The genres pinned to the album by critics on release reflect that shift. Reviewers variously described A Thousand Suns as electronic rock, experimental rock, industrial rock, art rock and progressive rock, with traces of trip hop, ambient and rap rock across individual tracks. No critic seriously described it as nu-metal or rap-rock in the sense that those terms had been applied to Hybrid Theory. Where rap appears on the record, on tracks such as "When They Come for Me" and "Wretches and Kings", it is presented in a sparser and more abrasive form than on the band's earlier hits.

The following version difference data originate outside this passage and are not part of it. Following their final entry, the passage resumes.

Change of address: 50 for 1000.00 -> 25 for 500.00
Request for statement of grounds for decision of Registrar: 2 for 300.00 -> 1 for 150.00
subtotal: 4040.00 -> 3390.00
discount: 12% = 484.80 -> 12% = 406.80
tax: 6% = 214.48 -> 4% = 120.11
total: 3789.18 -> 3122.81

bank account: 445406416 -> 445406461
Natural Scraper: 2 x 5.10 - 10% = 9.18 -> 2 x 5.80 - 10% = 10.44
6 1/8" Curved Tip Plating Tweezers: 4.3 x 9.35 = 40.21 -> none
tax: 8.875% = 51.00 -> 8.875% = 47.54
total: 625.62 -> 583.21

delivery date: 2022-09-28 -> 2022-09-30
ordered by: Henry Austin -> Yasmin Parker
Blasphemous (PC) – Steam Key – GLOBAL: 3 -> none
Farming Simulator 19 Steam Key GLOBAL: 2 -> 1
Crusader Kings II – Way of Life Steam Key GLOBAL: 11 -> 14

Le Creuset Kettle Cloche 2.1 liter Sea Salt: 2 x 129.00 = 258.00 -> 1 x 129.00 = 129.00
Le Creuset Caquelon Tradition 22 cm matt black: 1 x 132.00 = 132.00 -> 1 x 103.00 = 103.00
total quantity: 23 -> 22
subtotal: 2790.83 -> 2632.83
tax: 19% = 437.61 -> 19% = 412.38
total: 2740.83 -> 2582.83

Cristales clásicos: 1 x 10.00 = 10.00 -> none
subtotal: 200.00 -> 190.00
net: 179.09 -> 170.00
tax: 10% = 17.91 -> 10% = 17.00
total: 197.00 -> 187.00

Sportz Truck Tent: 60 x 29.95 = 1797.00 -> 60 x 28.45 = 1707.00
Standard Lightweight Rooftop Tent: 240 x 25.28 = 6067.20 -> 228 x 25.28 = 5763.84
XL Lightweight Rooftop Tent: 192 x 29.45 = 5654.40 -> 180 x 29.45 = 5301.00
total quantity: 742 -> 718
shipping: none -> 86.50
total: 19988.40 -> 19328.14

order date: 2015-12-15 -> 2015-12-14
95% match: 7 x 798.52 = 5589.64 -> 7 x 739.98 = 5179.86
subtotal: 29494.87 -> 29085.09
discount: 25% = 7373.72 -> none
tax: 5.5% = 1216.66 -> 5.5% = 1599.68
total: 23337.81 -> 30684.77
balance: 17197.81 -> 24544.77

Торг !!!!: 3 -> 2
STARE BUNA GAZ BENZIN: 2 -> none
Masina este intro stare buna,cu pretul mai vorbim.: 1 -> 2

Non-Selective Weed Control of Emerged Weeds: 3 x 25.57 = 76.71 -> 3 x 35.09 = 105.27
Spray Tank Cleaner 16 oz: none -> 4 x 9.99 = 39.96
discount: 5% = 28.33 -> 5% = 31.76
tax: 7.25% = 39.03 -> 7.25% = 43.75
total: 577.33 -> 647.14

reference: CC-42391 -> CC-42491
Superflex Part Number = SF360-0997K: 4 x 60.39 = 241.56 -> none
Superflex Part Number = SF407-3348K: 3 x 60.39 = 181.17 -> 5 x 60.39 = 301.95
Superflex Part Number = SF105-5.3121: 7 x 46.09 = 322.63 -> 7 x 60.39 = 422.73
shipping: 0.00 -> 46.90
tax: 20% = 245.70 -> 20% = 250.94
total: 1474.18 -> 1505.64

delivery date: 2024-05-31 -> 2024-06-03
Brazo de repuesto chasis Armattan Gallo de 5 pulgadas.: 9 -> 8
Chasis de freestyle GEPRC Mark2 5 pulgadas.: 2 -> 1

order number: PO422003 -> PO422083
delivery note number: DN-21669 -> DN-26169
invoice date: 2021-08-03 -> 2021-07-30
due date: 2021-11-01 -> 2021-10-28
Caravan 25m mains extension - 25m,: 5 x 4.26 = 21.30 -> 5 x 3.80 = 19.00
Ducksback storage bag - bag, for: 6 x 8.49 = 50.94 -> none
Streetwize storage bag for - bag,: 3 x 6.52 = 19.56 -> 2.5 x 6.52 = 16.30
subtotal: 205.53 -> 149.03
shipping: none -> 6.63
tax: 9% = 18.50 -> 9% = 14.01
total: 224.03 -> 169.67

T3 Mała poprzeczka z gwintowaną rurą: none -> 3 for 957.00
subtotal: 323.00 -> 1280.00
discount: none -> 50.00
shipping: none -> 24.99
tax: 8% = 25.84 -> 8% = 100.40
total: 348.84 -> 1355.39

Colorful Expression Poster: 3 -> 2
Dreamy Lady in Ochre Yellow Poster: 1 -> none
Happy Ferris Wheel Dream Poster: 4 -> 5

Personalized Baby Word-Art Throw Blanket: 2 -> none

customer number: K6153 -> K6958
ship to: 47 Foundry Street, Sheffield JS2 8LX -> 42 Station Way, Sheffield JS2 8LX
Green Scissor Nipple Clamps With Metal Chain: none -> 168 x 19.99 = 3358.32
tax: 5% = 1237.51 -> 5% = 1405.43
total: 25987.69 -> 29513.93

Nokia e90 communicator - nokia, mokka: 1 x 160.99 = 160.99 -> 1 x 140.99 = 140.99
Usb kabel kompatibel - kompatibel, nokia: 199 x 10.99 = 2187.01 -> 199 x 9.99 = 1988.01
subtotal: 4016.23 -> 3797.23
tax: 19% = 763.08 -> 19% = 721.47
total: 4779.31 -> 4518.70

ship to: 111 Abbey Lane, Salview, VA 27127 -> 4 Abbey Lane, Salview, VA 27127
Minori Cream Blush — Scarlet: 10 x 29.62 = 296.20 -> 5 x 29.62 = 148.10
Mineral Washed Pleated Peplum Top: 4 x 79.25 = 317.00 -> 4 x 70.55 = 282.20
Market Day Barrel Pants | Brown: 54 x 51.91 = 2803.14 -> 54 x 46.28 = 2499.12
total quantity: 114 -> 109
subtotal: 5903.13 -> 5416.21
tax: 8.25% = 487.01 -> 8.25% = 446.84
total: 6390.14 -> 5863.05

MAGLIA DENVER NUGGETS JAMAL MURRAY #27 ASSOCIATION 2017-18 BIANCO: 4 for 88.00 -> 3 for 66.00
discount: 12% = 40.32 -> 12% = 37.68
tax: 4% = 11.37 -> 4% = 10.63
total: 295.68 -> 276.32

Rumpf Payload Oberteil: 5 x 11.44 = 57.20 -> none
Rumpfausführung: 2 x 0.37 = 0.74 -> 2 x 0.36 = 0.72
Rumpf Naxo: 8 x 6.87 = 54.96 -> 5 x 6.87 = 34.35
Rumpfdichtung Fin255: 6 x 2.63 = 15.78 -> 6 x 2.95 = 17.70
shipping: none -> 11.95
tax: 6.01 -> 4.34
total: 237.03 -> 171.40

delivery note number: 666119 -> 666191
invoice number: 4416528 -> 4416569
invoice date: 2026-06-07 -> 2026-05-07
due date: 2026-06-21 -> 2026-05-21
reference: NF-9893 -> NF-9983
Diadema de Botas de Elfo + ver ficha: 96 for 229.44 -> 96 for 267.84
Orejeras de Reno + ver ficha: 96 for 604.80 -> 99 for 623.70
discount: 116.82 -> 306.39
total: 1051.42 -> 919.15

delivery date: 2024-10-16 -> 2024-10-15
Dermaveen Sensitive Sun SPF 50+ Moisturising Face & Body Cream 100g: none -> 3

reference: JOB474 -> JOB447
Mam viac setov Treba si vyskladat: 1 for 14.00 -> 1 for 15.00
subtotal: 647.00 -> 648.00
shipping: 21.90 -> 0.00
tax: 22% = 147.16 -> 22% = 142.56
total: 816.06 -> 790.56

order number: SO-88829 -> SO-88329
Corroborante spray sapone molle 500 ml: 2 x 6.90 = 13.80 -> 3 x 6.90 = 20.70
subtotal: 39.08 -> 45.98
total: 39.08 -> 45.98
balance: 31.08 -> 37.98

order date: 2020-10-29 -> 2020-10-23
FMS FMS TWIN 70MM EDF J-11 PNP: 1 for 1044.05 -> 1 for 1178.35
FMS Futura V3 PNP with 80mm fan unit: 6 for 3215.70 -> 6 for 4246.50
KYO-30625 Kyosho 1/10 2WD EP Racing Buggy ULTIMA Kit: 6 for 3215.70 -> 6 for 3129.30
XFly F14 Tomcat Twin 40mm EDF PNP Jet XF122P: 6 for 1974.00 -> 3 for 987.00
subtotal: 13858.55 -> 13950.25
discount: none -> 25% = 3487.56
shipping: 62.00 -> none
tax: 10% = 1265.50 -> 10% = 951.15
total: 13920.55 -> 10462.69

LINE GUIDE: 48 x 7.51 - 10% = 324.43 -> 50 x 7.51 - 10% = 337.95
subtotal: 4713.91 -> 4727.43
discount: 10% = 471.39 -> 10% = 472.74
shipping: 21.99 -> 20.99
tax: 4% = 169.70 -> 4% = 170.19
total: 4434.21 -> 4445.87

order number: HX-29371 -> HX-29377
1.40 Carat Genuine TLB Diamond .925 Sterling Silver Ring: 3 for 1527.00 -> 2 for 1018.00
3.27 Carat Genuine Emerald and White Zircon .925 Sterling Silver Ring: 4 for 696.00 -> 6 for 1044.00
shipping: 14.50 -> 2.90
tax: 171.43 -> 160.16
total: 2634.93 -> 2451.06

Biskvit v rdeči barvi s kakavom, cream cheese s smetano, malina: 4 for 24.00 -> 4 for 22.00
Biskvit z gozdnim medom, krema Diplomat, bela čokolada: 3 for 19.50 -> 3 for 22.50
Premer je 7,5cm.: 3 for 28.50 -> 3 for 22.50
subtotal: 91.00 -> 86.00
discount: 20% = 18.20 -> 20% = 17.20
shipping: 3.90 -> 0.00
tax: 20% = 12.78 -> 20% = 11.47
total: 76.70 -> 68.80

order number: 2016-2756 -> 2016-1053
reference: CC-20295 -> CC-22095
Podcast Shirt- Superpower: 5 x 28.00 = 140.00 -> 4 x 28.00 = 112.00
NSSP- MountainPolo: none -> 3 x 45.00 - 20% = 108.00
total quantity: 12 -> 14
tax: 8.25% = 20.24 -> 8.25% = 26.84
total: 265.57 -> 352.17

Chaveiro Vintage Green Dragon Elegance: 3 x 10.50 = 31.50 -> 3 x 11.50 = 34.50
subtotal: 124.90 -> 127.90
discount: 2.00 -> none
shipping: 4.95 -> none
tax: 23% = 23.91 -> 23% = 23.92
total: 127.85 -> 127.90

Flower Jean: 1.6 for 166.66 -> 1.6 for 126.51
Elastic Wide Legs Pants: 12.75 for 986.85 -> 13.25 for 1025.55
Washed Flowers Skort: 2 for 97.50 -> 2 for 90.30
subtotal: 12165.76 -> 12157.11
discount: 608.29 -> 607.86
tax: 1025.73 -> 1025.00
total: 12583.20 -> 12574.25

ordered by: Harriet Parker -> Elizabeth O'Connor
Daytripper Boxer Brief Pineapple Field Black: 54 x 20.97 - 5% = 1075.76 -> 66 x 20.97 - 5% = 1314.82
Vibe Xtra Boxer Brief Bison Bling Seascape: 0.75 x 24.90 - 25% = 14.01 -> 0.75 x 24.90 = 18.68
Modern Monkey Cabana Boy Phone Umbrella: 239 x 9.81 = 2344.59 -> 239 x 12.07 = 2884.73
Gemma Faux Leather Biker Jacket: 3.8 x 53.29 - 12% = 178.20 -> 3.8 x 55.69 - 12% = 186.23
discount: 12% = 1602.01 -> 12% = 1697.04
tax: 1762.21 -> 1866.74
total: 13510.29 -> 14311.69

The arrangement of the fifteen tracks reinforces that change. Five of them are short interludes or instrumentals of under two minutes: "The Requiem", "The Radiance", "Empty Spaces", "Jornada del Muerto" and "Fallout". They are not bonus material. They are sequenced as connective tissue between the longer songs, so that listening to the album in order is closer to listening to a single, segued forty-seven-minute composition than to a conventional collection of singles and album cuts. The band even released an iTunes version that presented the entire album as a single, unbroken track running 47 minutes and 56 seconds.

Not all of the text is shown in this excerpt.